Every time I work out, I feel so good, but then my clothes don't fit. I haven't lost any weight I don't think, but things are moving I guess and my pants won't stay up. I made that comment to my dh yesterday and mil overheard and told me I should eat.







It feels much worse coming from somebody that close.


----------



## SilverFish

i don't know if i really belong here, but my recent weight loss has been really bothering me. i'm 5'9" and usually about 140-150. i loved that weight! i could have handled being a bit fitter, but really usually liked the way i looked. i got pregnant and only gained maybe 15 lbs the whole pregnancy... still really healthy though. i delievered at 35weeks and was back to pre-preg weight almost immediately. i was kind of proud of that at first, but now it feels like the weight just keeps on dropping. none of my clothes fit. i'm eating like a horse, but it doesn't seem to help. i'd love to start exercising again, because i'm losing muscle tone along with the pounds, but i don't know how i could even eat enough to keep EBFing my 8 month old daughter AND do some exercise (more than the brisk walks i take right now, anyway).
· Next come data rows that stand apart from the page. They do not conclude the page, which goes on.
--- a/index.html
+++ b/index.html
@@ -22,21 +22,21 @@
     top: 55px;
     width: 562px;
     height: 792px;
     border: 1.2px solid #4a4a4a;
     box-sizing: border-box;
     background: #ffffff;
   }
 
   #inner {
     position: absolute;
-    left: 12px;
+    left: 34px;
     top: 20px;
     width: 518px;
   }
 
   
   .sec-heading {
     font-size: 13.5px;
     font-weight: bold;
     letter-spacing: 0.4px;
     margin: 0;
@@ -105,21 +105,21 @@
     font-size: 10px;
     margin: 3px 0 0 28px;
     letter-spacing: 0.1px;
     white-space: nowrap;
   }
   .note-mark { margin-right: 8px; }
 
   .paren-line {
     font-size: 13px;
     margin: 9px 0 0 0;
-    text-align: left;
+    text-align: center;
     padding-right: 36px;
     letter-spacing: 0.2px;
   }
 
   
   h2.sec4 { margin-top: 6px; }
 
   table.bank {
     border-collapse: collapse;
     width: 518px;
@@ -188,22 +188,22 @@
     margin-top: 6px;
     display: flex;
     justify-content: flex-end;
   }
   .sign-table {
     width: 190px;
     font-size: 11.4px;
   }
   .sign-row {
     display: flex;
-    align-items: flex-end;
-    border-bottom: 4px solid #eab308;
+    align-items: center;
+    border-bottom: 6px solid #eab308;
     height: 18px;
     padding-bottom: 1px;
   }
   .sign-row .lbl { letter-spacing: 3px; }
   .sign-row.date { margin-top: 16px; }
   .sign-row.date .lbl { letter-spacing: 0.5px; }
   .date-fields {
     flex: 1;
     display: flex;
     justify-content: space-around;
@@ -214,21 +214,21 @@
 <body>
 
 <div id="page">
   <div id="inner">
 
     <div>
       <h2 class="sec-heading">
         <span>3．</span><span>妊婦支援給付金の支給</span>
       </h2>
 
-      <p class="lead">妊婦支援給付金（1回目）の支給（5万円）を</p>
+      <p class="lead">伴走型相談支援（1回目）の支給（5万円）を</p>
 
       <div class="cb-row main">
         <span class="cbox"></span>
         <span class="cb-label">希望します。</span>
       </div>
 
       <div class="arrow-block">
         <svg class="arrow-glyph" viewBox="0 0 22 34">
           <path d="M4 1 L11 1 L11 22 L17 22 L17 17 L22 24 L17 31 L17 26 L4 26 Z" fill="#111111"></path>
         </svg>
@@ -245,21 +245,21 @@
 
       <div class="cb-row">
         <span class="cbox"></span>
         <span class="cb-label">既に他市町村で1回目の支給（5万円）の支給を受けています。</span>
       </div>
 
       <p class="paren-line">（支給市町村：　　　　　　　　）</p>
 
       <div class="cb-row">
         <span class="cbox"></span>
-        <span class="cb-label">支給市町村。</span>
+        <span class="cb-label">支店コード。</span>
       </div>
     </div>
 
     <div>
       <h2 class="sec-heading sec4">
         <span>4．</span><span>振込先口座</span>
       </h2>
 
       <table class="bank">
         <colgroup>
anyway, any suggestions? i'm vegan, so i know that does affect the kinds of fats i can take in, but i eat a lot of protein and fat every day (i.e. yesterday i had 2 tbsp almond butter, 2 ish cups beans, 6 tbsp veg oils, 1 cup full-fat coconut milk, 1 cup soymilk and 1 avacado and a handful of nuts as part of my intake). i think i need to go to the doctor too... any ideas of what i should be asking? i agree, no one seems to take losing weight seriously. someone at our playgroup complemented me on my appearance the other day, and i could just see the disbelief on everyone's faces when i commented that i wasn't happy with it.


----------



## SAHDS

Quote:


> Originally Posted by *SomethingAnonymous*
> 
> Hey,
> I'm 5' and about 94 lbs right now. I wear a size 1 in pants. I was wondering, those of you who are similar sized- where do you find clothes? I am in a pretty small town so I think I need to go online probably. I need pajama pants mostly right now. Have any of you found any good pj pants that don't drag on the ground for you?
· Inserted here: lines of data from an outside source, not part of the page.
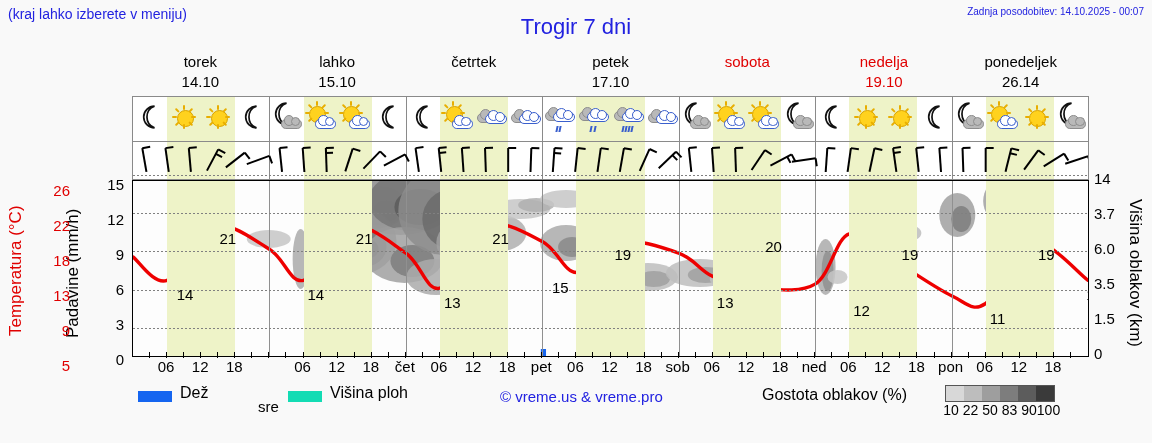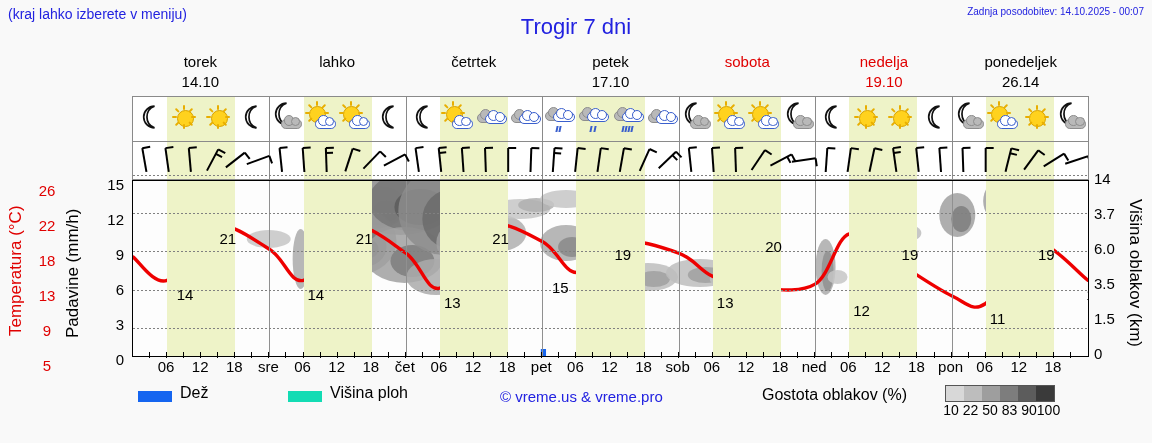--- a/index.html
+++ b/index.html
@@ -52,21 +52,21 @@
 
   
   #xaxis{left:132px;top:358px;width:957px;height:20px;}
   .xlab{position:absolute;top:0;font-size:15px;color:#000;transform:translateX(-50%);white-space:nowrap;}
   .xtick{position:absolute;top:-6px;width:1px;height:6px;background:#000;}
 
   
   #temp-axis-title{left:4px;top:176px;width:24px;height:190px;
       font-size:17px;color:#e00000;writing-mode:vertical-rl;transform:rotate(180deg);
       display:flex;align-items:center;justify-content:center;white-space:nowrap;}
-  .tval{position:absolute;left:34px;font-size:15px;color:#e00000;text-align:center;width:26px;}
+  .tval{position:absolute;left:44px;font-size:15px;color:#e00000;text-align:right;width:26px;}
   #prec-axis-title{left:60px;top:176px;width:26px;height:195px;
       font-size:17px;color:#000;writing-mode:vertical-rl;transform:rotate(180deg);
       display:flex;align-items:center;justify-content:center;white-space:nowrap;}
   .pval{position:absolute;left:100px;font-size:15px;color:#000;text-align:right;width:24px;}
   
   .cval{position:absolute;left:1094px;font-size:15px;color:#000;text-align:left;width:38px;}
   #cloud-axis-title{left:1122px;top:176px;width:26px;height:195px;
       font-size:17px;color:#000;writing-mode:vertical-rl;
       display:flex;align-items:center;justify-content:center;white-space:nowrap;}
 
@@ -88,20 +88,21 @@
 <div class="abs" id="hdr-title">Trogir 7 dni</div>
 <div class="abs" id="hdr-right">Zadnja posodobitev: 14.10.2025 - 00:07</div>
 
 <div class="abs" id="day-strip">
     <div class="day-cell">
       <div>torek</div>
       <div>14.10</div>
     </div>
     <div class="day-cell">
       <div>lahko</div>
+      <div>15.10</div>
     </div>
     <div class="day-cell">
       <div>četrtek</div>
     </div>
     <div class="day-cell">
       <div>petek</div>
       <div>17.10</div>
     </div>
     <div class="day-cell weekend">
       <div>sobota</div>
@@ -758,21 +759,21 @@
         <rect x="484.5636904761904" y="110.83333333333334" width="5.2" height="64.16666666666666" fill="#1565f0"></rect>
         <rect x="489.67976190476185" y="145.83333333333334" width="5.2" height="29.166666666666664" fill="#1565f0"></rect>
       </g>
     </svg>
 <div class="band" style="left: 34.1071px; width: 68.2143px;"></div><div class="band" style="left: 170.536px; width: 68.2143px;"></div><div class="band" style="left: 306.964px; width: 68.2143px;"></div><div class="band" style="left: 443.393px; width: 68.2143px;"></div><div class="band" style="left: 579.821px; width: 68.2143px;"></div><div class="band" style="left: 716.25px; width: 68.2143px;"></div><div class="band" style="left: 852.679px; width: 68.2143px;"></div><div class="vgrid" style="left: 136.429px;"></div><div class="vgrid" style="left: 272.857px;"></div><div class="vgrid" style="left: 409.286px;"></div><div class="vgrid" style="left: 545.714px;"></div><div class="vgrid" style="left: 682.143px;"></div><div class="vgrid" style="left: 818.571px;"></div><div class="hgrid" style="top: 31.5px;"></div><div class="hgrid" style="top: 70px;"></div><div class="hgrid" style="top: 108.5px;"></div><div class="hgrid" style="top: 147px;"></div><div class="tlab" style="left: 43.7917px; top: 105.25px;">14</div><div class="tlab" style="left: 86.4256px; top: 49px;">21</div><div class="tlab" style="left: 174.536px; top: 105.25px;">14</div><div class="tlab" style="left: 222.854px; top: 49px;">21</div><div class="tlab" style="left: 310.964px; top: 113px;">13</div><div class="tlab" style="left: 359.283px; top: 49px;">21</div><div class="tlab" style="left: 418.97px; top: 97.5px;">15</div><div class="tlab" style="left: 481.5px; top: 64.5px;">19</div><div class="tlab" style="left: 583.821px; top: 113px;">13</div><div class="tlab" style="left: 632.14px; top: 56.75px;">20</div><div class="tlab" style="left: 720.25px; top: 120.75px;">12</div><div class="tlab" style="left: 768.568px; top: 64.5px;">19</div><div class="tlab" style="left: 856.679px; top: 128.5px;">11</div><div class="tlab" style="left: 904.997px; top: 64.5px;">19</div><div class="tlab" style="left: 953.315px; top: 105.25px;">14</div></div>
 
 <div class="abs" id="xaxis">
     <div class="xlab" style="left: 34.1071px;">06</div>
     <div class="xlab" style="left: 68.2143px;">12</div>
     <div class="xlab" style="left: 102.321px;">18</div>
-    <div class="xlab" style="left: 136.429px;">sre</div>
+    <div class="xlab" style="left: 136.429px; margin-top: 40px;">sre</div>
     <div class="xlab" style="left: 170.536px;">06</div>
     <div class="xlab" style="left: 204.643px;">12</div>
     <div class="xlab" style="left: 238.75px;">18</div>
     <div class="xlab" style="left: 272.857px;">čet</div>
     <div class="xlab" style="left: 306.964px;">06</div>
     <div class="xlab" style="left: 341.071px;">12</div>
     <div class="xlab" style="left: 375.179px;">18</div>
     <div class="xlab" style="left: 409.286px;">pet</div>
     <div class="xlab" style="left: 443.393px;">06</div>
     <div class="xlab" style="left: 477.5px;">12</div>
HOLLISTER. I'm 5'3", 100 lbs. and they are the only jeans that fit. You'll need to have them hemmed (they run long). Size 0 is the way to go.
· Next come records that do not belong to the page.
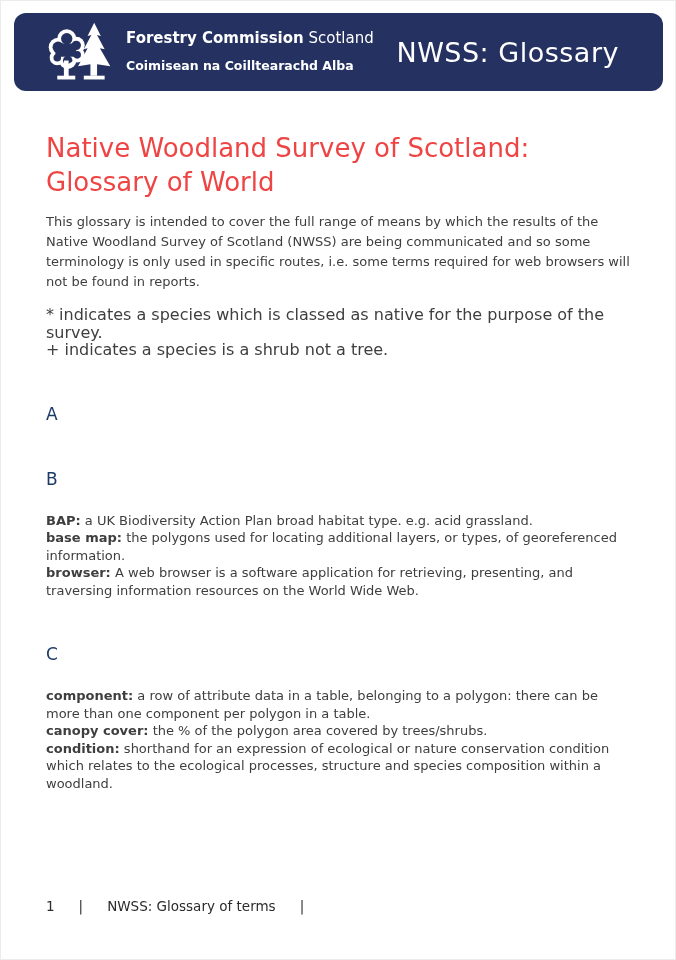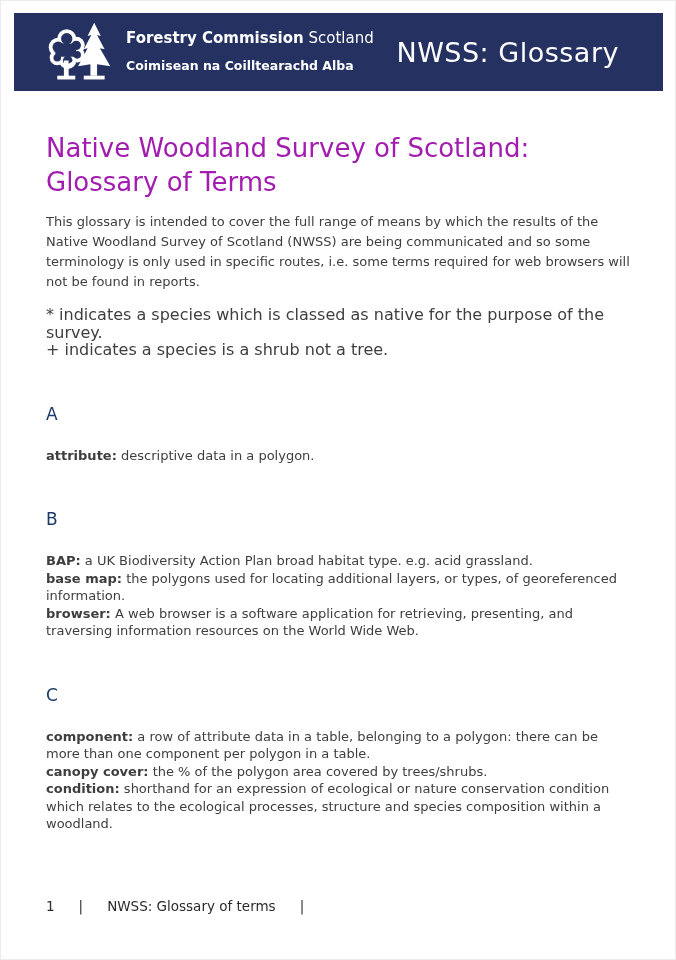--- a/index.html
+++ b/index.html
@@ -13,21 +13,21 @@
   .page {
     position: absolute; inset: 0;
     background: #ffffff;
     border: 1px solid #ececec;
   }
   
   .banner {
     position: absolute;
     left: 13px; top: 12px; right: 12px; height: 78px;
     background: #243161;
-    display: flex; align-items: center;
+    display: flex; align-items: center; border-radius: 12px;
   }
   .logo-group {
     display: flex; align-items: center;
     margin-left: 30px;
   }
   .logo-mark { width: 72px; height: 64px; flex: 0 0 auto; }
   .logo-text { margin-left: 10px; color: #ffffff; line-height: 1.15; }
   .logo-line1 { font-size: 15px; white-space: nowrap; }
   .logo-line1 .org-bold { font-weight: bold; }
   .logo-line1 .org-regular { font-weight: normal; }
@@ -41,21 +41,21 @@
     letter-spacing: 0.5px;
   }
   
   .content {
     position: absolute;
     left: 45px; right: 44px; top: 90px;
     color: #3e3e3e;
   }
   .doc-title {
     margin-top: 40px;
-    color: #a21caf;
+    color: #ef4444;
     font-size: 26px;
     font-weight: normal;
     line-height: 34px;
   }
   .intro {
     margin-top: 13px;
     font-size: 13px;
     line-height: 20px;
   }
   .h2-heading {
@@ -141,38 +141,32 @@
       </div>
     </div>
     <div class="banner-spacer"></div>
     <div class="banner-title">NWSS: Glossary</div>
   </div>
 
   <div class="content">
 
     <h1 class="doc-title">
       <div>Native Woodland Survey of Scotland:</div>
-      <div>Glossary of Terms</div>
+      <div>Glossary of World</div>
     </h1>
 
     <p class="intro">This glossary is intended to cover the full range of means by which the results of the Native Woodland Survey of Scotland (NWSS) are being communicated and so some terminology is only used in specific routes, i.e. some terms required for web browsers will not be found in reports.</p>
 
 
     <div class="symbols-block">
       <div>* indicates a species which is classed as native for the purpose of the survey.</div>
       <div>+ indicates a species is a shrub not a tree.</div>
     </div>
 
     <h3 class="letter-heading">A</h3>
-    <div class="entries">
-      <div class="entry">
-        <b>attribute:</b>
-        <span>descriptive data in a polygon.</span>
-      </div>
-    </div>
 
     <h3 class="letter-heading">B</h3>
     <div class="entries">
       <div class="entry">
         <b>BAP:</b>
         <span>a UK Biodiversity Action Plan broad habitat type. e.g. acid grassland.</span>
       </div>
       <div class="entry">
         <b>base map:</b>
         <span>the polygons used for locating additional layers, or types, of georeferenced information.</span>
Speaking of the myth of "skinny = in shape" (HA!)... DH ran a fundraising 5k the other day and so many people told him "I can't believe your wife isn't here." If I "ran" a 5k, it'd take me an hour and I'd end it with a heart attack. Okay, not that bad, but still.


----------



## SomethingAnonymous

Thanks! I will check them out online 

I don't know if this qualifies as healthy enough for other people: but a snack that's been helping me is an english muffin with some butter on it and then lots of peanut butter on top of that. I think it's good.. maybe that's gross to other people? Anyway.. it's a good quick way for me to get some extra fat and protein in. Oh also avocados.


----------



## SAHDS

Random note - if people don't know, a GREAT place for bras is figleaves.com. I'm a 28D and it's the only place I've found that size.They start at 28AA and go up from there.


----------



## SomethingAnonymous

congrats  I haven't even been thinking about weight, more like.. just not being hungry all the time. I have developed so many allergies it's hard to find things to eat. That's awesome you figured out something that works for you


----------



## Azure Campbell

I'm in the same boat. 5'8" and now down to 122 lbs, when I was 135 lbs before my DD (2nd child). I'm so sick of hearing, "you're so THIN!" and what's worse is seeing people's eyes look me up and down when I'm "not looking". It's depressing and although I feel great, I wonder if something is seriously wrong. This thread has been extremely helpful, just knowing there are others like me trying to make sense of the weight loss. By the way I am nursing my 14 month old, perhaps too much?


----------



## LeanaKoh

Its not about the size, its about being healthy


----------



## SomethingAnonymous

Quote:


> Originally Posted by *Ella-6*
> 
> I don't know why, but for some reason what you wrote, made me think about something Audrey Hepburn said. Back when she was living in war-time she couldn't get enough food to eat, so in order to get through the day she would sleep more (I wonder if that was why she wanted to help starving children later in life?)
> Anyway, back to the topic - do you eat Tahini? Apparently it is considered to be a low-allergenic food.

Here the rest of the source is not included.